Quebec cemetery turns former golf course into forest for the deceased
Global News
A new Quebec cemetery in Ste-Sophie has gravestones or plaques. Instead, people locate burial sites with the help of a cellphone app.
At a new ecological cemetery north of Montreal there are no gravestones or plaques. Instead, people locate burial sites with the help of a cellphone app.
Cemetery Forêt de la Seconde Vie opened in Ste-Sophie, Que., on Aug. 7 with the goal of transforming a 232,000-square-metre ex-golf course into a dense forest. It plants trees along the former fairways and greens to mark the burial sites of cremated remains, a process it calls “planting roots.”
Visitors can use the cemetery’s application to find their loved one’s tree. Once there, they’re asked to scan the surrounding landscape with their cellphone camera until a virtual chest pops up on screen, revealing digital memorabilia within: photos, videos and even recipes belonging to the deceased.

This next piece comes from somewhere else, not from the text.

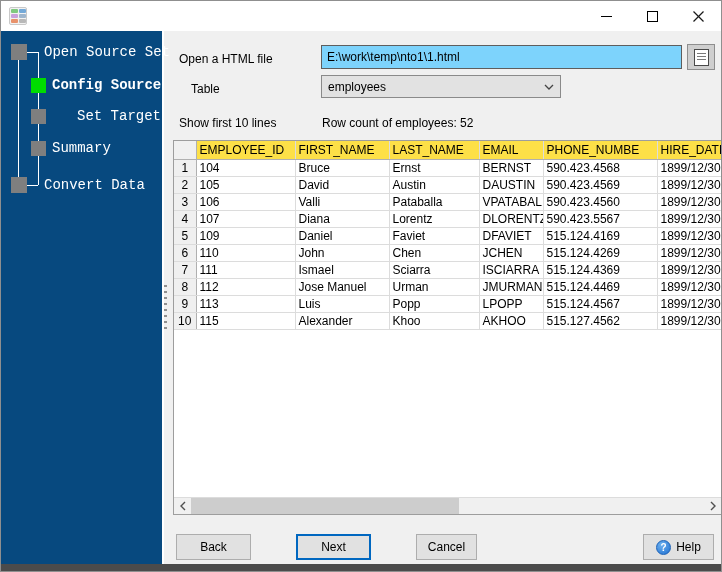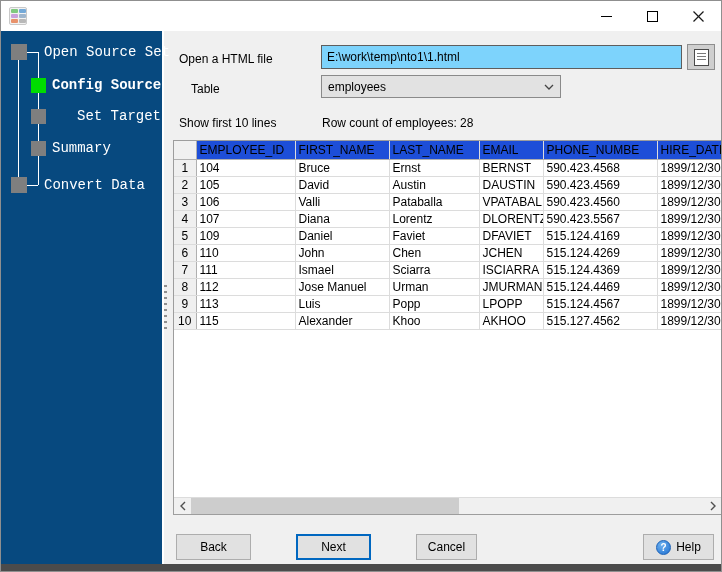"Row count of employees: 28" div.f-label { text: 28 -> 52 }
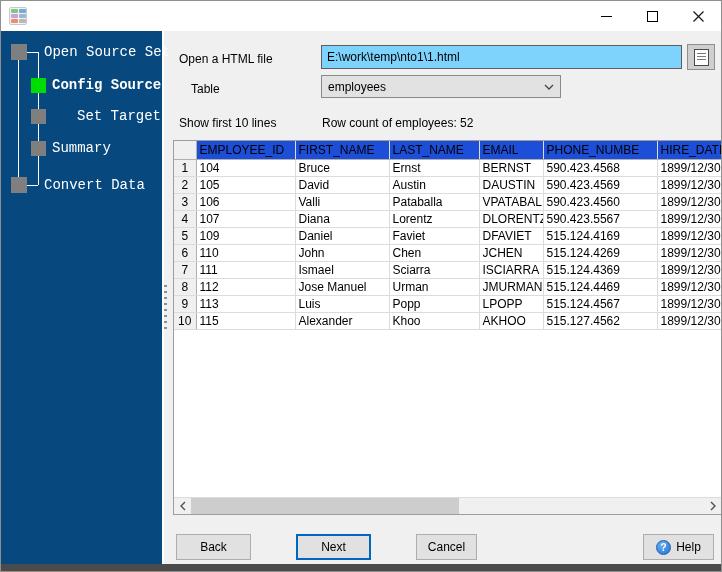"EMPLOYEE_ID" .grid th { background: #1d4ed8 -> #fde047 }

The cemetery claims to be the first in North America to be an official forest producer, a certification that in Quebec involves consulting a registered forest engineer to develop a land management plan.
For Mylene Hebert, 27, the concept was a welcome alternative to a traditional burial for her father, a longtime resident of Ste-Sophie who died in 2021 at the age of 55. She rejected the idea of a graveyard interment, which she called “gloomy” and “negative,” and she said she was immediately drawn to Forêt de la Seconde Vie when she heard about it. She plans to plant his tree on Oct 1.

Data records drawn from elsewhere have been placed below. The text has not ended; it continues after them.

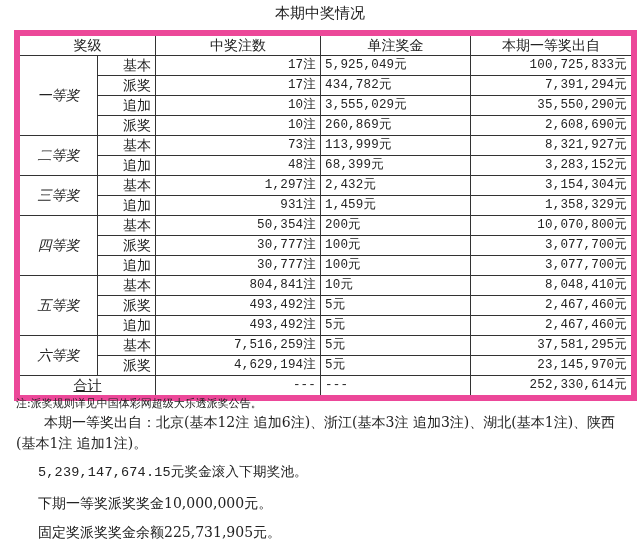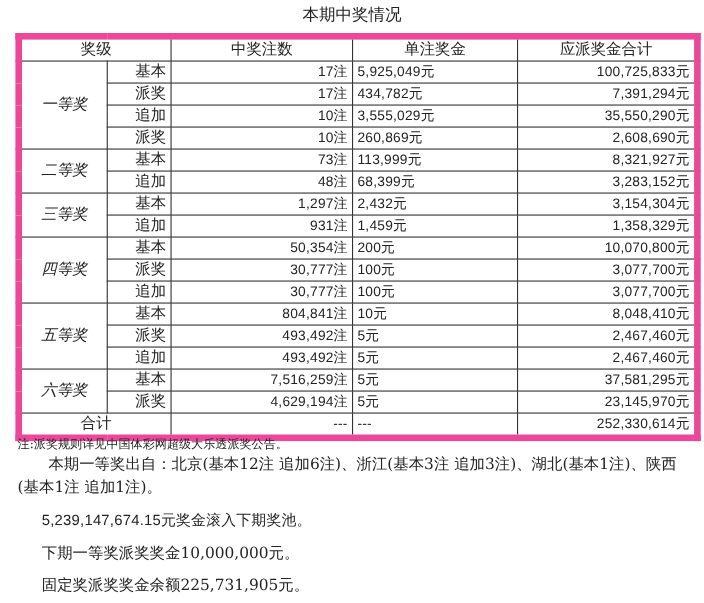"应派奖金合计" th { text: 应派奖金合计 -> 本期一等奖出自 }
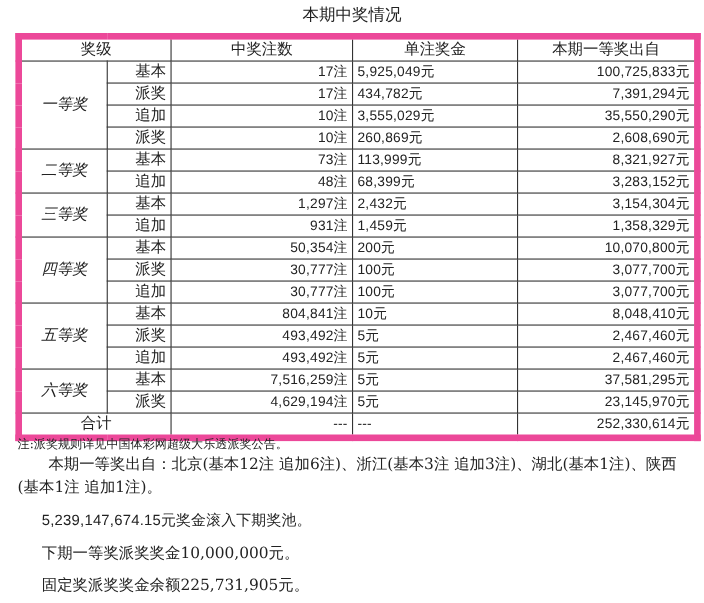"17注" .num { font-family: Liberation Sans, sans-serif -> Liberation Mono, monospace }
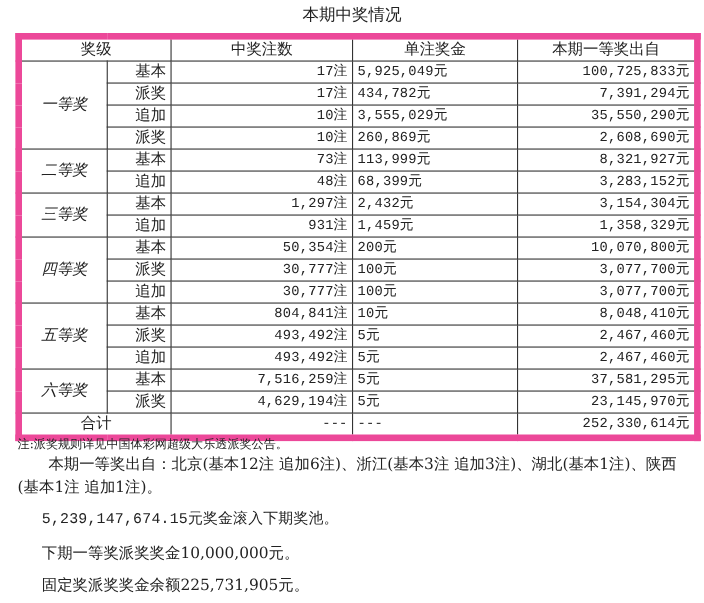"合计" td { text-decoration: none -> underline }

“I think it’s incredible,” she said in a phone interview. “With paper photos, we can lose them,” but with the cemetery app, “they will be recorded when we go visit … I can’t wait to see how it’s going to look in 20 years, 30 years, 40 years.”
In 2019, co-founders Ritchie Deraiche and Guillaume Marcoux bought the property that would become Forêt de la Seconde Vie. Both fathers of young children, they said they came up with the idea while reflecting on how to combine environmental stewardship with family legacy.
“We wondered what concrete difference we could actually make right now in terms of preserving the environment, preserving and creating an ecosystem, biodiversity, and then, what we can leave to the generations that follow us,” Marcoux said in a recent interview.